Color and Trim Chief of Bugatti Design, Jörg Grumer, said, “Due to the nature of the project, where a 2D graphic was applied to a 3D sculpture, and after numerous failed ideas and attempts to apply the diamonds, we were close to giving up and saying: ‘We cannot meet the customer’s request.'”
To fix the distortion problem, designers who worked on the project had to go into the design and manipulate each of the 1,600 diamond shapes individually. Bugatti also made a point to say that messing up even one of the diamond shapes by even so small as a millimeter would ruin the entire look of the design. After the designers got it right on the computers, they had to put it on 20-foot long sheets to lay it over a test car to see if the 3D version actually worked.
The “Ladybug” did come together without a fight
Bugatti had to transfer each diamond to a sheet of transfer paper to get it on the car. To really drive the point home, the workers had to individually place each of the 1,600 diamonds onto the Divo by hand.
After the diamonds were placed, Bugatti still had to paint the Divo. Of course, unlike most carmakers, Bugatti didn’t roll the “Ladybug” through a robotic spray booth; the painters took two weeks to spray it by hand.
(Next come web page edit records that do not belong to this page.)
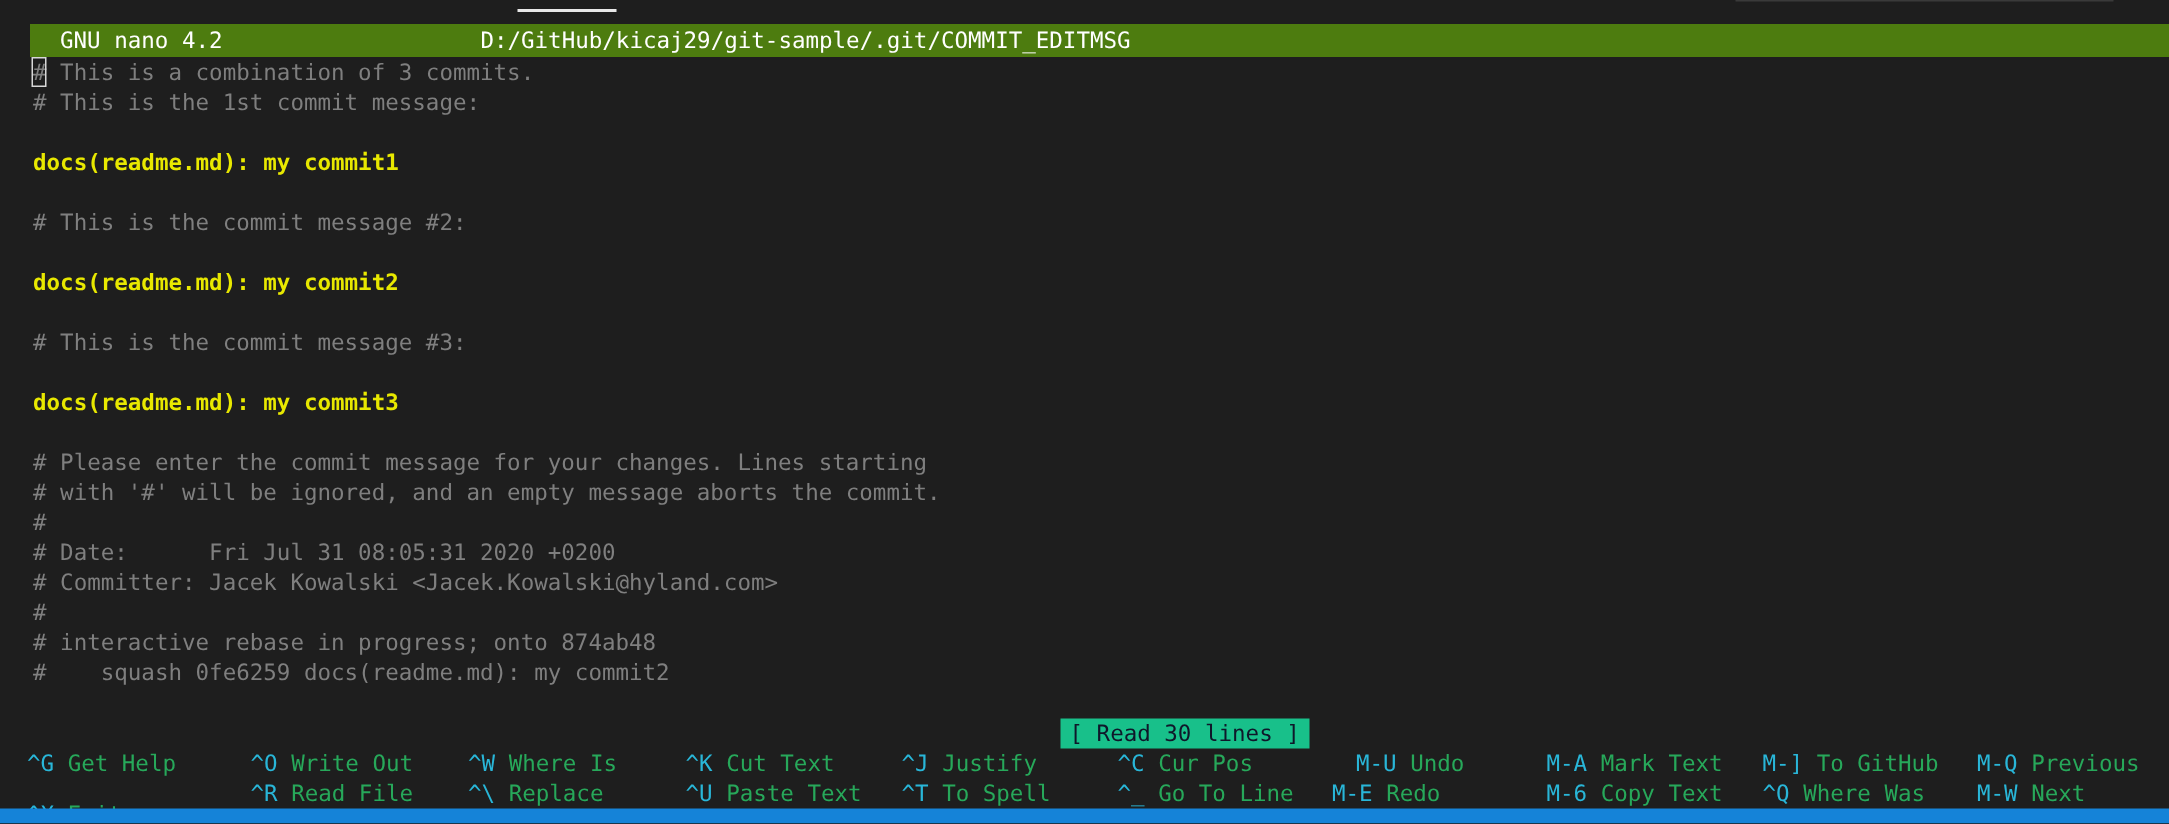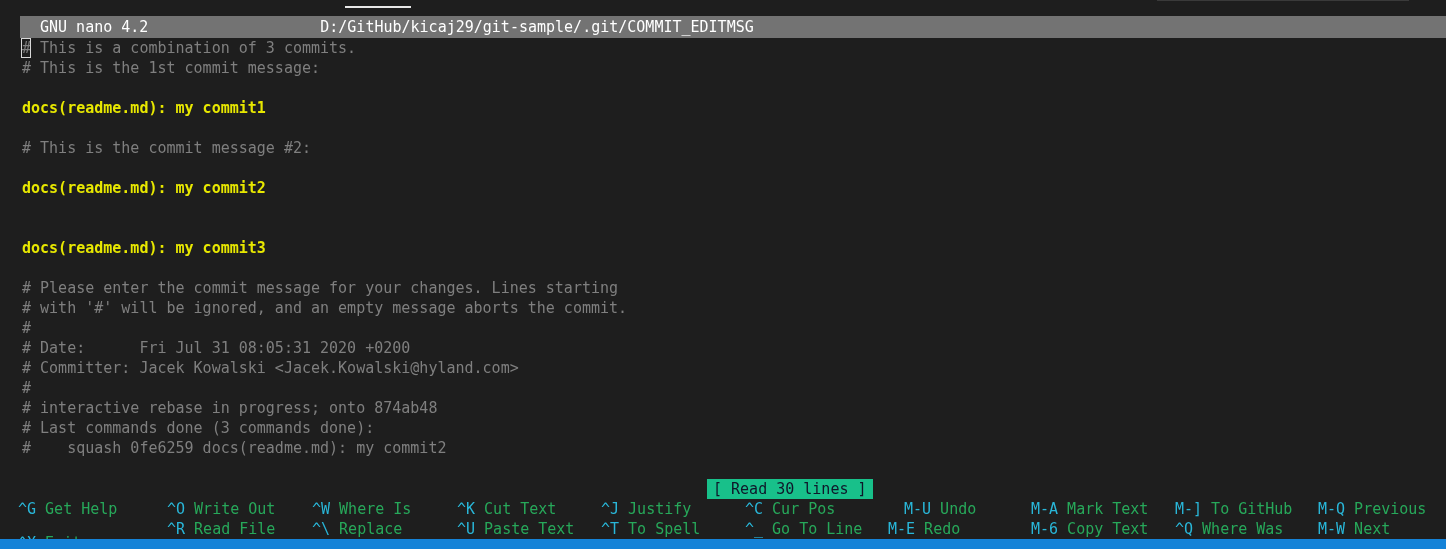--- a/index.html
+++ b/index.html
@@ -56,7 +56,7 @@
     left: 20px;
     width: 1426px;
     height: 22px;
-    background: #737373;
+    background: #4d7c0f;
     color: #ffffff;
     display: flex;
     align-items: center;

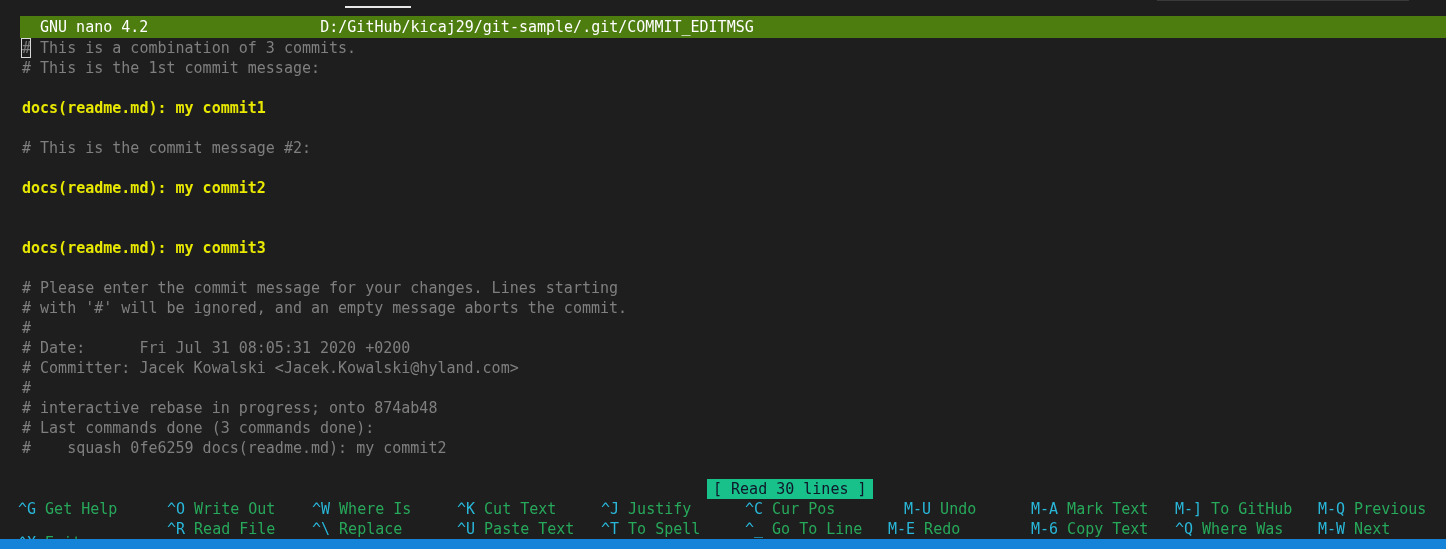--- a/index.html
+++ b/index.html
@@ -201,6 +201,7 @@
       <div class="eline blank">&nbsp;</div>
       <div class="eline commitmsg">docs(readme.md): my commit2</div>
       <div class="eline blank">&nbsp;</div>
+      <div class="eline comment"># This is the commit message #3:</div>
       <div class="eline blank">&nbsp;</div>
       <div class="eline commitmsg">docs(readme.md): my commit3</div>
       <div class="eline blank">&nbsp;</div>

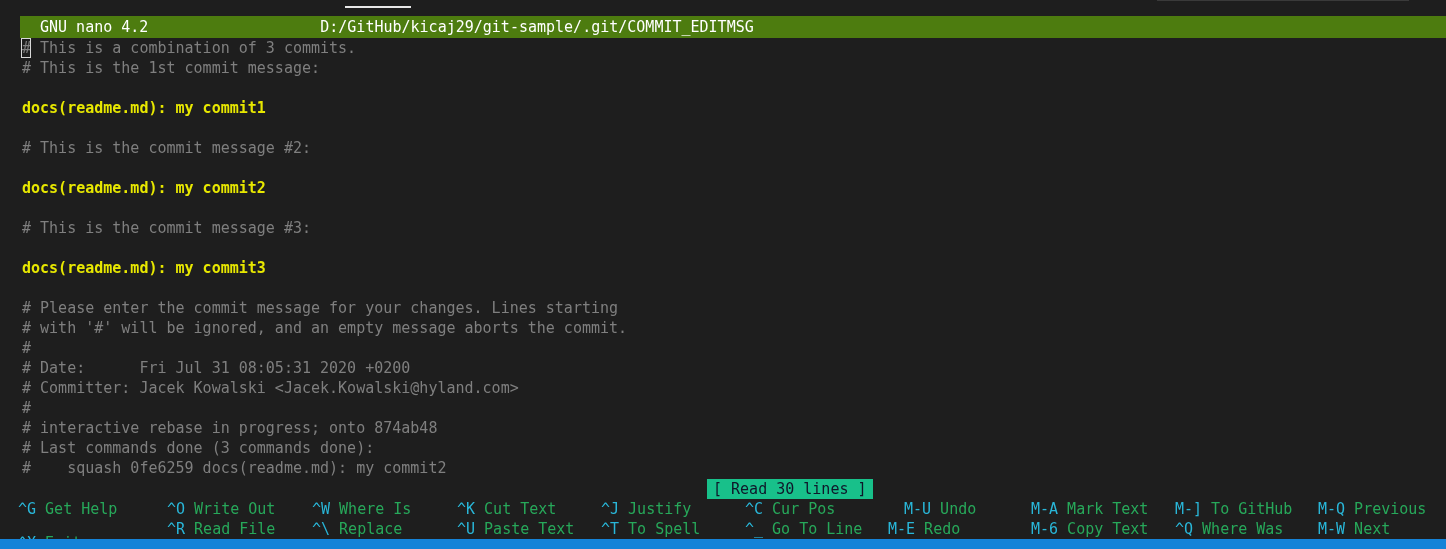--- a/index.html
+++ b/index.html
@@ -212,7 +212,6 @@
       <div class="eline comment"># Committer: Jacek Kowalski &lt;Jacek.Kowalski@hyland.com&gt;</div>
       <div class="eline comment">#</div>
       <div class="eline comment"># interactive rebase in progress; onto 874ab48</div>
-      <div class="eline comment"># Last commands done (3 commands done):</div>
       <div class="eline comment">#    squash 0fe6259 docs(readme.md): my commit2</div>
     </div>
Bugatti won’t even say how many hours the job took. Regardless of the time and money, Bugatti needed to make a show of it because it’s what brands like this are all about. The excessiveness and over-the-top effort are all apart of the hypercar package, and Bugatti knows that. The finished product isn’t nearly as valuable as the exclusivity of the attention and dedication the customer gets. It is all a show, but it’s a really good one.